- Court: Supreme Court of New Zealand
- Full case name: Brett Ronald Larsen v Rick Dees Limited
- Decided: 2 June 2006
- Citation: [2006] NZSC 36
- Transcript: http://jdo.justice.govt.nz/jdo/Search.jsp

Court membership
- Judges sitting: Elias CJ, Blanchard and Tipping JJ

= Larsen v Rick Dees Ltd =

Brett Larsen v Rick Dees Ltd is a decision of the Supreme Court of New Zealand issued on 1 June 2007. It considered whether a contract for purchase of land is validly completed where settled with a transfer of funds electronically within the time limit stipulated by the parties while notification of this transfer was out of time.

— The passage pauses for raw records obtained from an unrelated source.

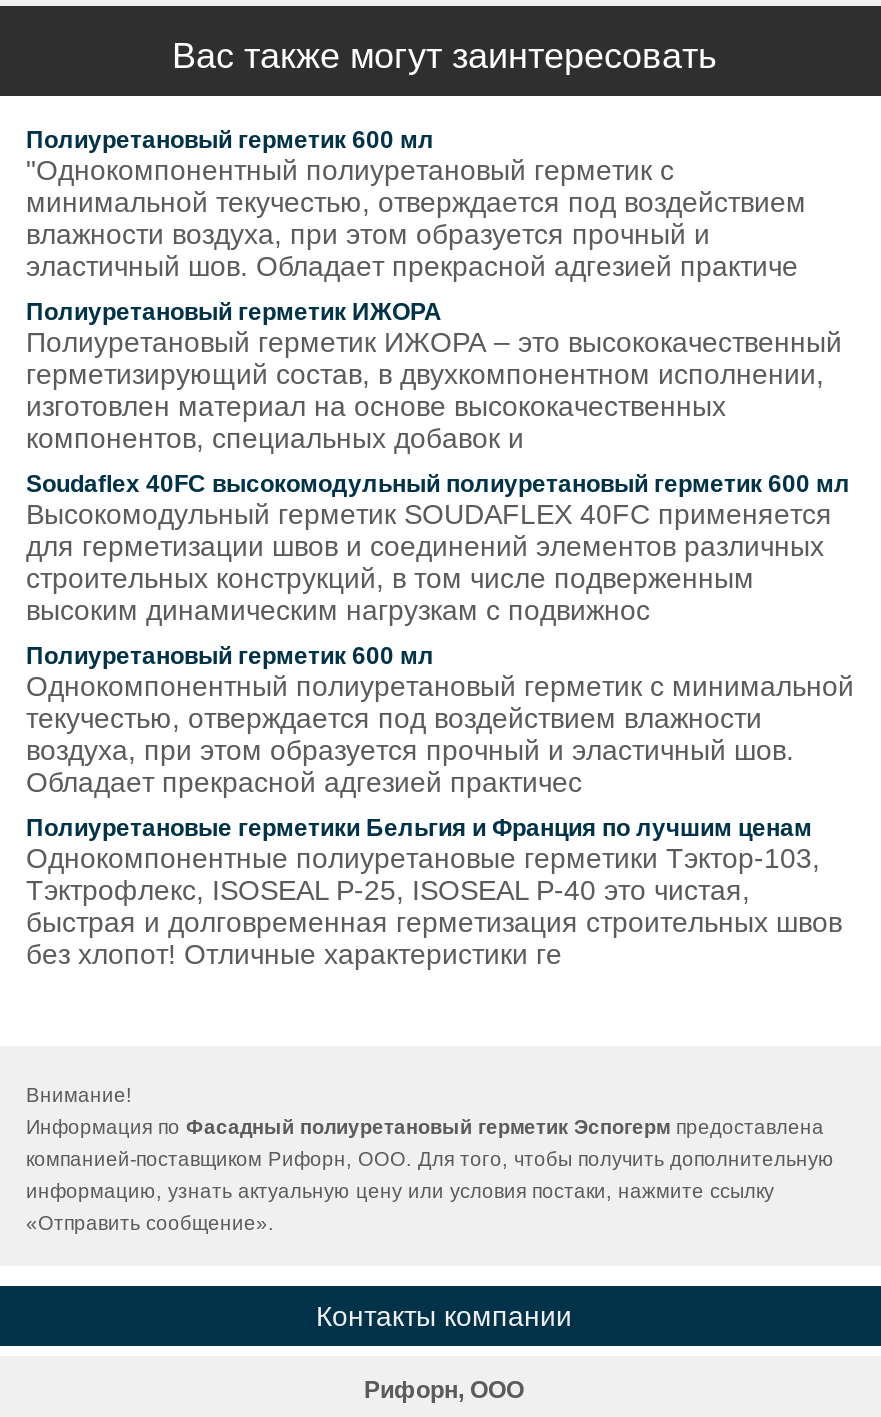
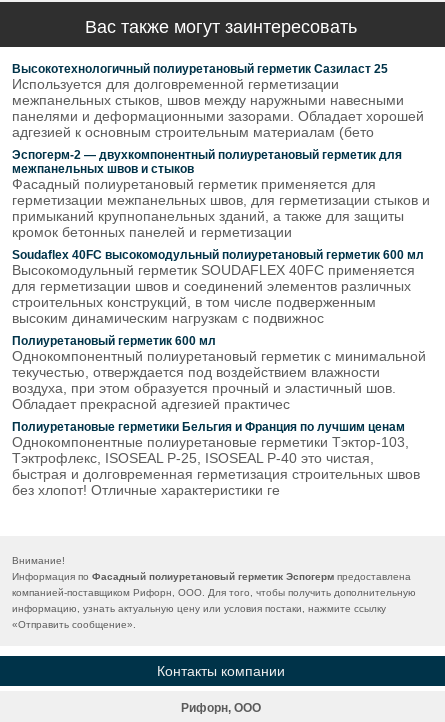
- Полиуретановый герметик 600 мл
- "Однокомпонентный полиуретановый герметик с
- минимальной текучестью, отверждается под воздействием
- влажности воздуха, при этом образуется прочный и
- эластичный шов. Обладает прекрасной адгезией практиче
+ Высокотехнологичный полиуретановый герметик Сазиласт 25
+ Используется для долговременной герметизации
+ межпанельных стыков, швов между наружными навесными
+ панелями и деформационными зазорами. Обладает хорошей
+ адгезией к основным строительным материалам (бето

- Полиуретановый герметик ИЖОРА
- Полиуретановый герметик ИЖОРА – это высококачественный
- герметизирующий состав, в двухкомпонентном исполнении,
- изготовлен материал на основе высококачественных
- компонентов, специальных добавок и
+ Эспогерм-2 — двухкомпонентный полиуретановый герметик для
+ межпанельных швов и стыков
+ Фасадный полиуретановый герметик применяется для
+ герметизации межпанельных швов, для герметизации стыков и
+ примыканий крупнопанельных зданий, а также для защиты
+ кромок бетонных панелей и герметизации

== Composition of the Court ==
Elias CJ, Blanchard, Tipping, McGrath and Gault JJ. The decision of the court was read by Blanchard J, giving the judgement of McGrath J, Gault J, Tipping J (who delivered some observations of his own) and himself. Elias CJ dissented.

==Background==
Mr. Larsen agreed to sell ten housing units in Papakura to Rick Dees Ltd.

==Dissent==
Elias CJ delivered a brief dissent. She believed that the purchaser's sole duty under the contract was to give the purchase price of the land prior to the time stipulated. She believed that where the purchaser was directed by the vendor to settle funds by a certain time and does so, settlement is complete and is not reliant on notification of the vendor.

The vendor's letter requesting electronic transfer and delaying what was to be a concurrent surrender of the title documents until notification of the receipt of the funds was made by the purchaser was to the vendor's advantage. Performance of the deed requested constituted acceptance by the purchaser that he was waiving his right to have the vendor's strict contractual obligation performed. It did not import a further obligation on the purchaser regarding the method of settlement.

Elias CJ rejected the suggestion that notification was necessary for commercial efficacy, especially regarding the possibility that a vendor may require certainty regarding back-to-back deals of sale and purchase. Here the vendor asked for the electronic transfer of funds. They had established by when the funds needed to be transferred. They provided the deposit slip. They had the funds in their account prior to this time. Through the agency of their bank, they had received the funds. They had certainty of actual receipt.

For Elias CJ, the judgment of the majority meant a secure full payment of purchase monies within the time required and in accordance with the method requested by the vendor would be artificially deemed incomplete because the vendor was difficult to locate. In her mind this decision would result in a far greater degree of commercial uncertainty and unreality than finding the settlement to be valid.